*Task*:
The answer must be an exact copy of the lines from the one holding "- ✓ aptfile - New: Backup font installation" through the final line of the entries, and nothing else.

—————

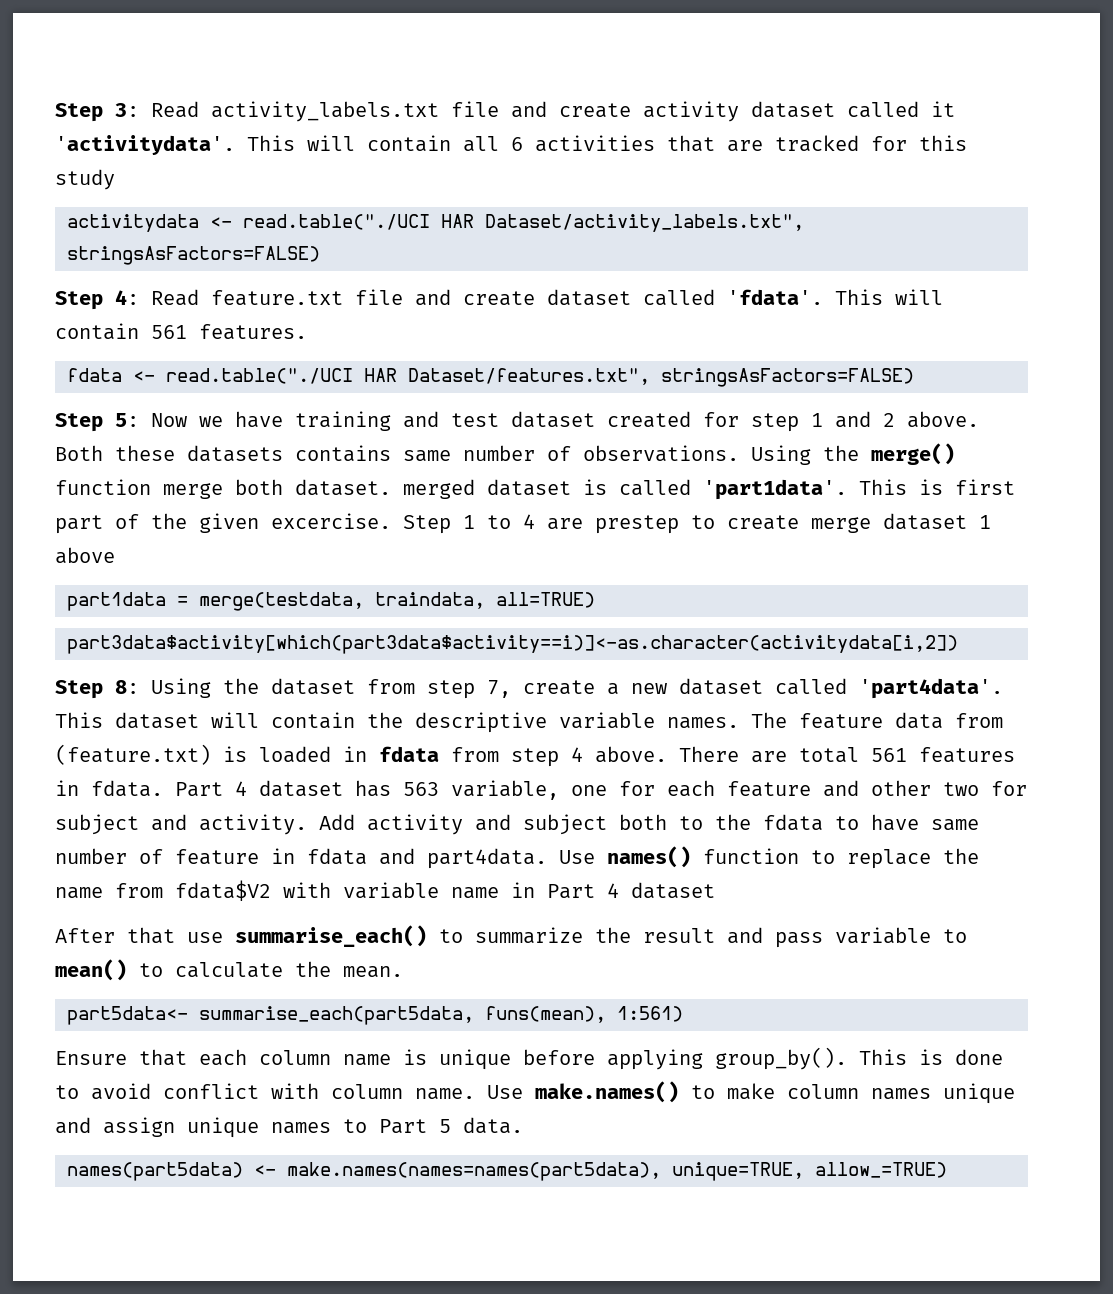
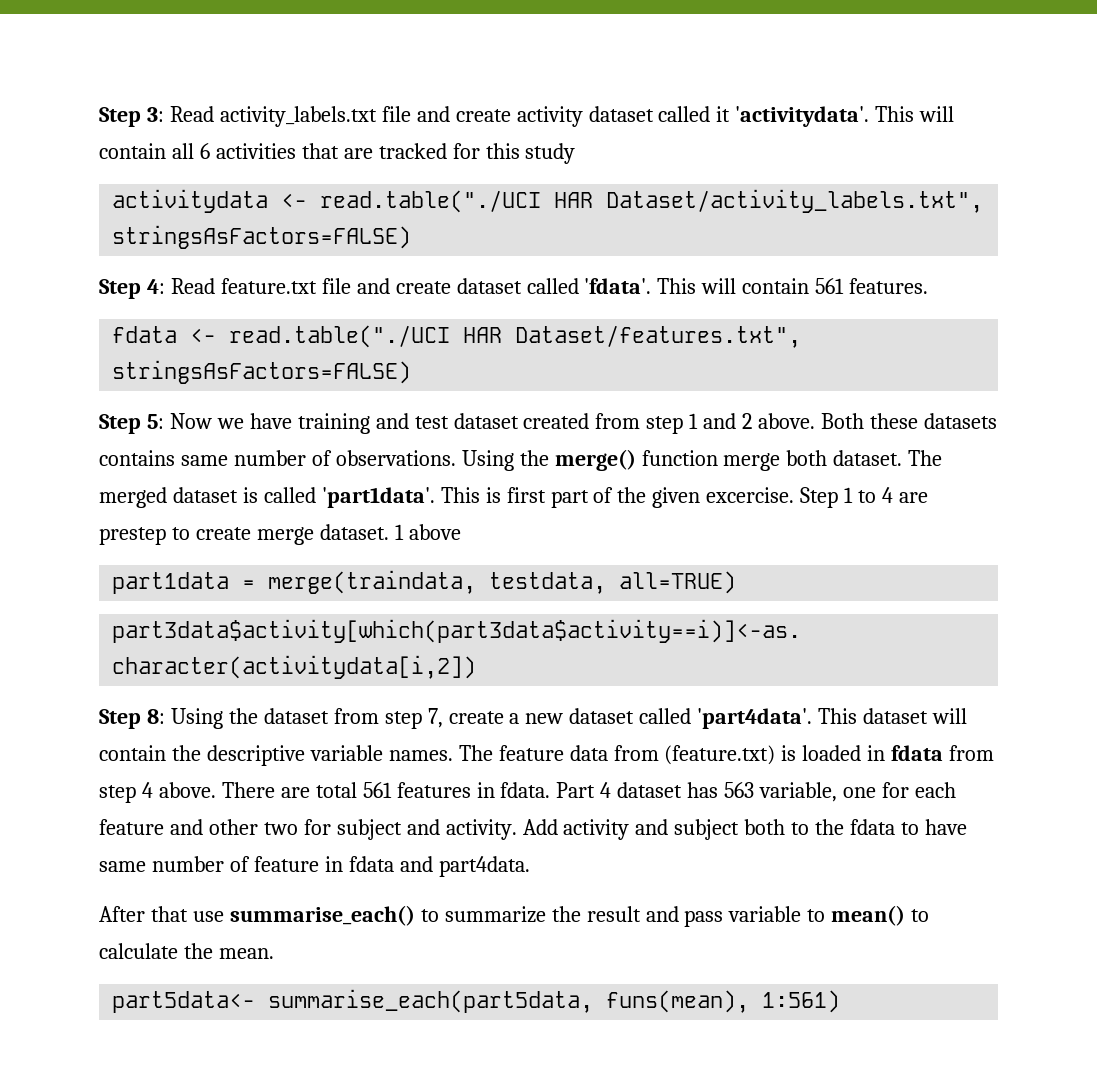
- Step 5: Now we have training and test dataset created for step 1 and 2 above.
+ Step 5: Now we have training and test dataset created from step 1 and 2 above.
- Using the merge() function merge both dataset. merged dataset is called 'part1data'.
+ Using the merge() function merge both dataset. The merged dataset is called 'part1data'.
- Step 1 to 4 are prestep to create merge dataset 1 above
+ Step 1 to 4 are prestep to create merge dataset. 1 above
- part1data = merge(testdata, traindata, all=TRUE)
+ part1data = merge(traindata, testdata, all=TRUE)
- Use names() function to replace the name from fdata$V2 with variable name in Part 4 dataset
- Ensure that each column name is unique before applying group_by(). This is done to avoid conflict with column name. Use make.names() to make column names unique and assign unique names to Part 5 data.
- names(part5data) <- make.names(names=names(part5data), unique=TRUE, allow_=TRUE)

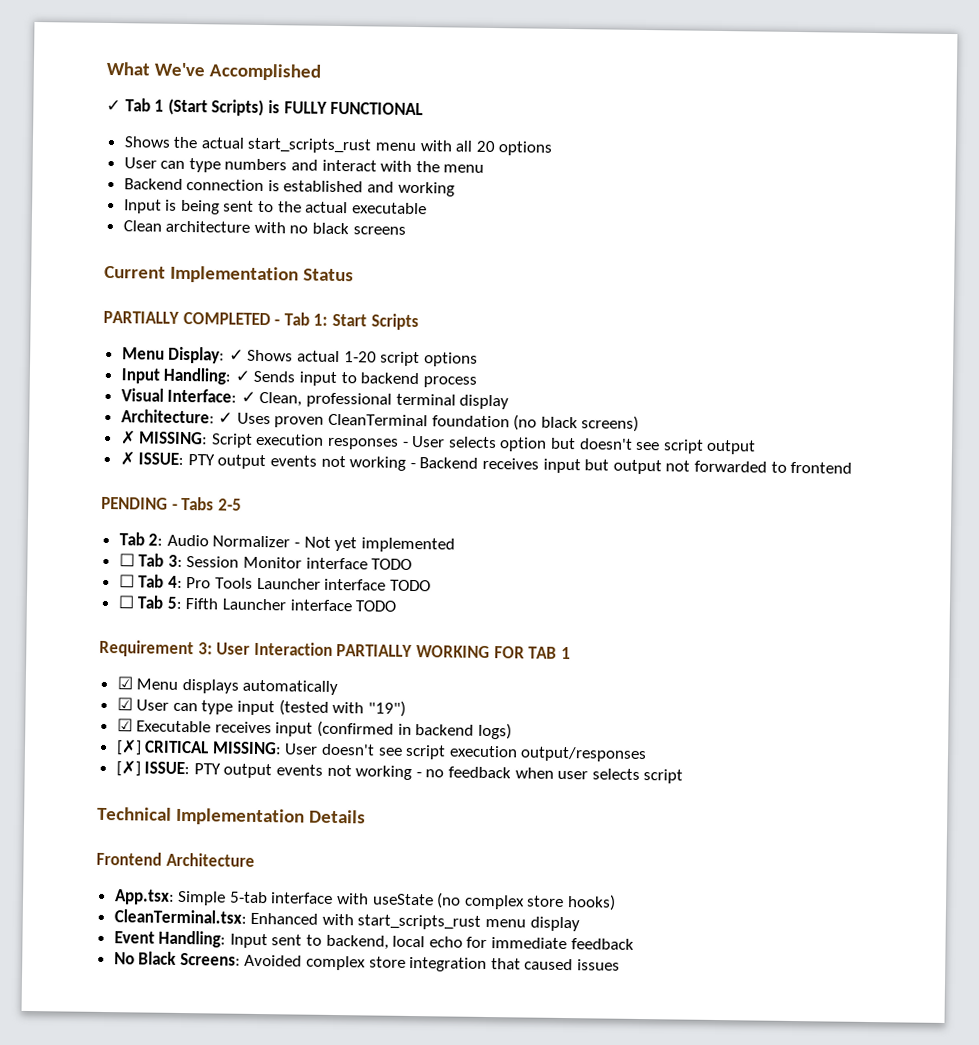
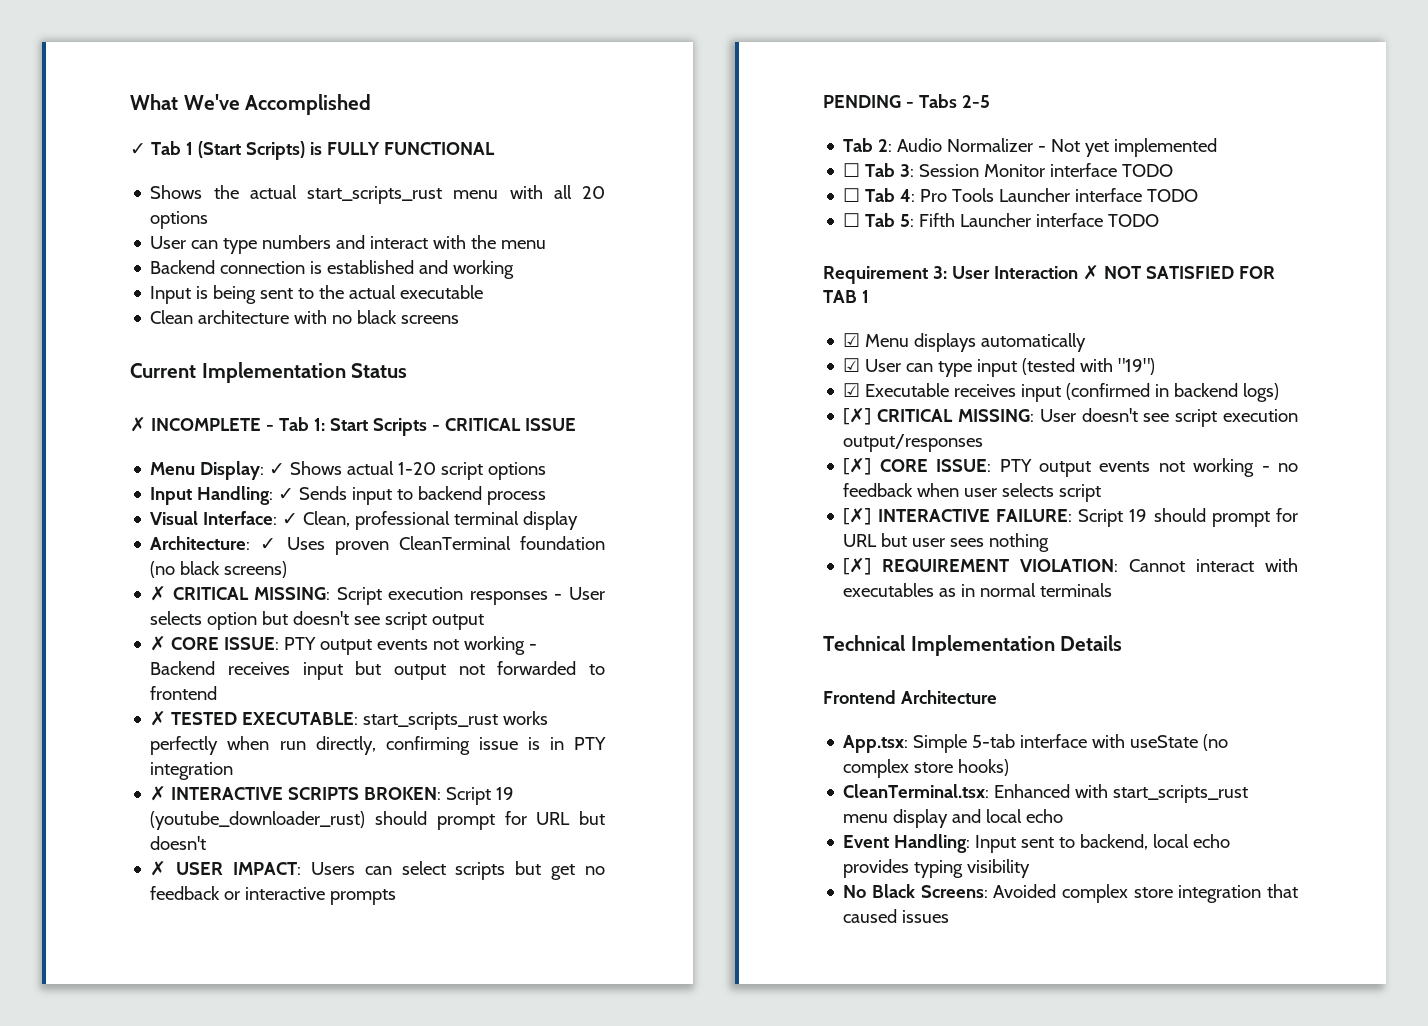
- PARTIALLY COMPLETED - Tab 1: Start Scripts
+ ✗ INCOMPLETE - Tab 1: Start Scripts - CRITICAL ISSUE
- ✗ MISSING: Script execution responses - User selects option but doesn't see script output
+ ✗ CRITICAL MISSING: Script execution responses - User selects option but doesn't see script output
- ✗ ISSUE: PTY output events not working - Backend receives input but output not forwarded to frontend
+ ✗ CORE ISSUE: PTY output events not working - Backend receives input but output not forwarded to frontend
+ ✗ TESTED EXECUTABLE: start_scripts_rust works perfectly when run directly, confirming issue is in PTY integration
+ ✗ INTERACTIVE SCRIPTS BROKEN: Script 19 (youtube_downloader_rust) should prompt for URL but doesn't
+ ✗ USER IMPACT: Users can select scripts but get no feedback or interactive prompts
- Requirement 3: User Interaction PARTIALLY WORKING FOR TAB 1
+ Requirement 3: User Interaction ✗ NOT SATISFIED FOR TAB 1
- [✗] ISSUE: PTY output events not working - no feedback when user selects script
+ [✗] CORE ISSUE: PTY output events not working - no feedback when user selects script
+ [✗] INTERACTIVE FAILURE: Script 19 should prompt for URL but user sees nothing
+ [✗] REQUIREMENT VIOLATION: Cannot interact with executables as in normal terminals
- CleanTerminal.tsx: Enhanced with start_scripts_rust menu display
+ CleanTerminal.tsx: Enhanced with start_scripts_rust menu display and local echo
- Event Handling: Input sent to backend, local echo for immediate feedback
+ Event Handling: Input sent to backend, local echo provides typing visibility

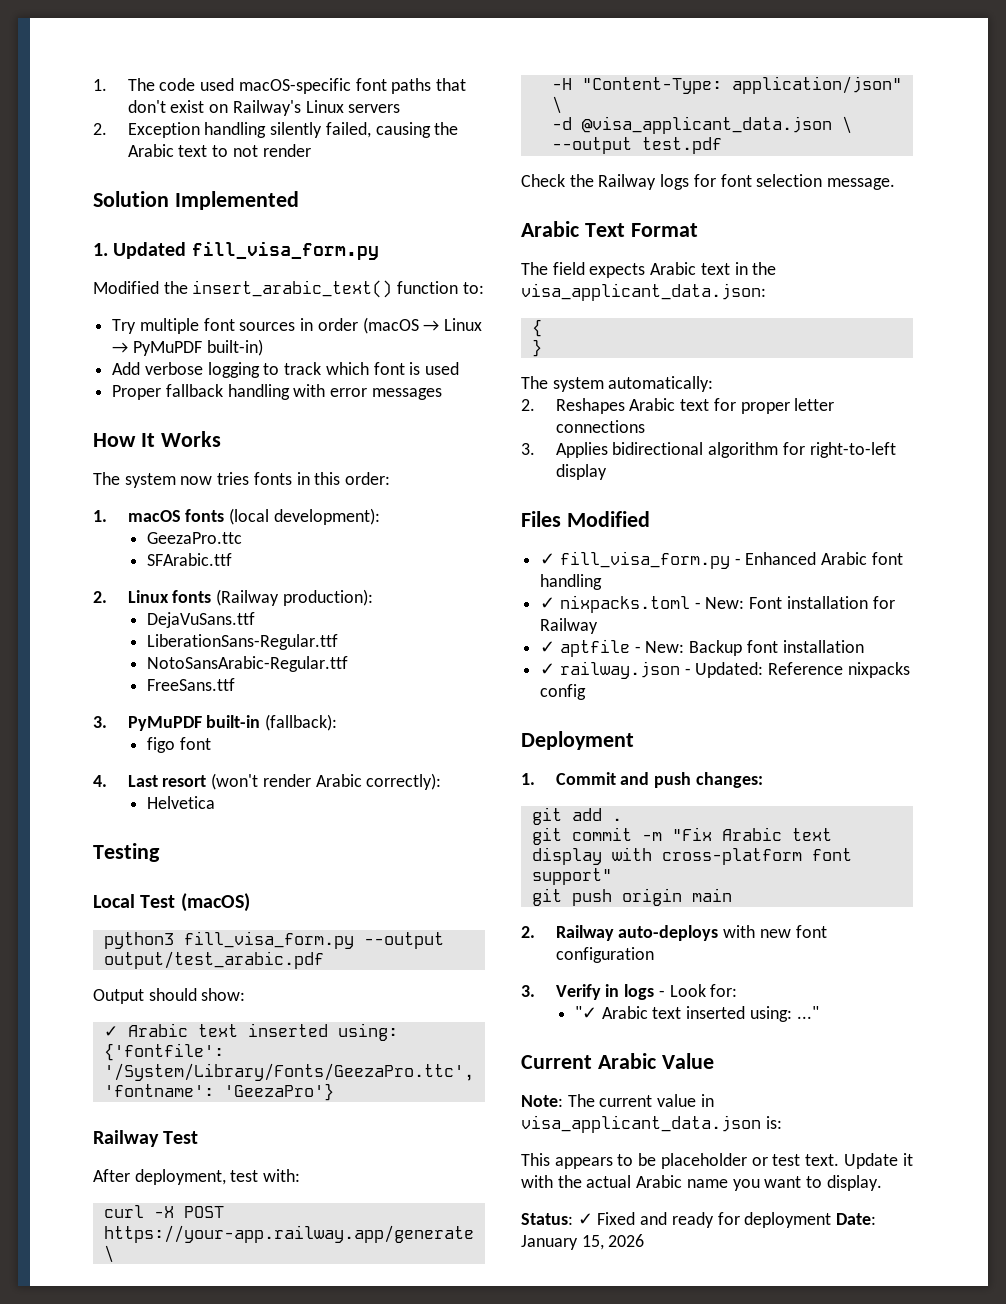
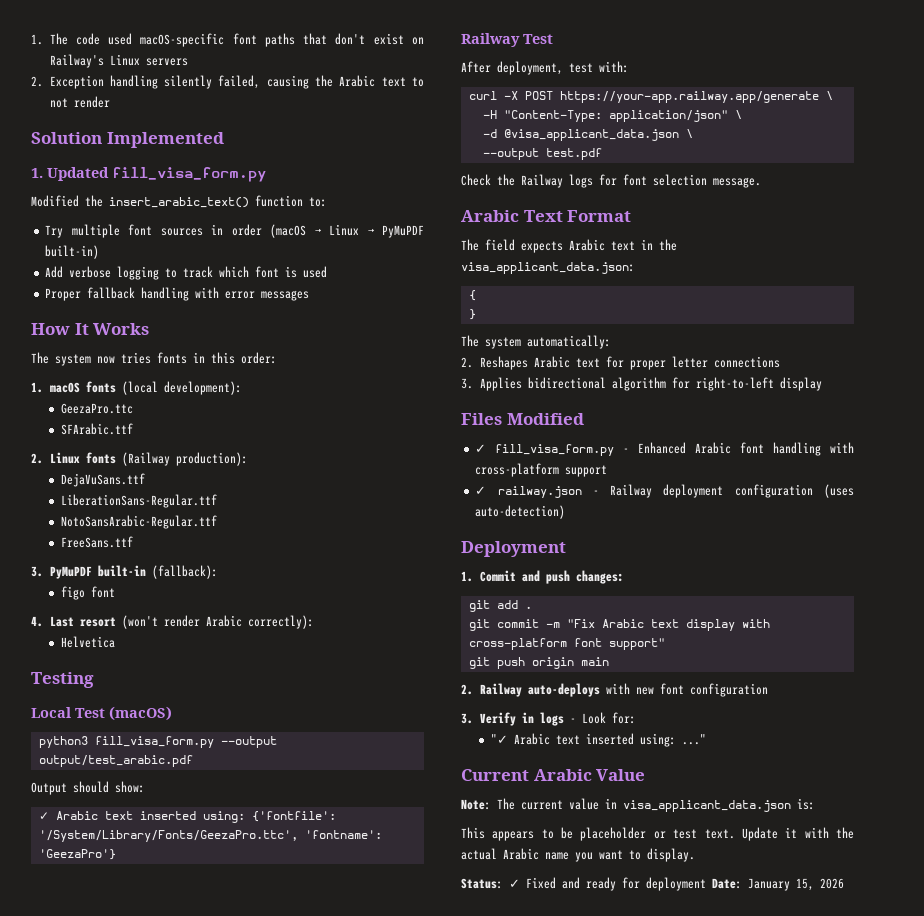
- ✓ fill_visa_form.py - Enhanced Arabic font handling
- ✓ nixpacks.toml - New: Font installation for Railway
- ✓ aptfile - New: Backup font installation
- ✓ railway.json - Updated: Reference nixpacks config
+ ✓ fill_visa_form.py - Enhanced Arabic font handling with cross-platform support
+ ✓ railway.json - Railway deployment configuration (uses auto-detection)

—————

*Task response*:
- ✓ aptfile - New: Backup font installation
- ✓ railway.json - Updated: Reference nixpacks config
+ ✓ fill_visa_form.py - Enhanced Arabic font handling with cross-platform support
+ ✓ railway.json - Railway deployment configuration (uses auto-detection)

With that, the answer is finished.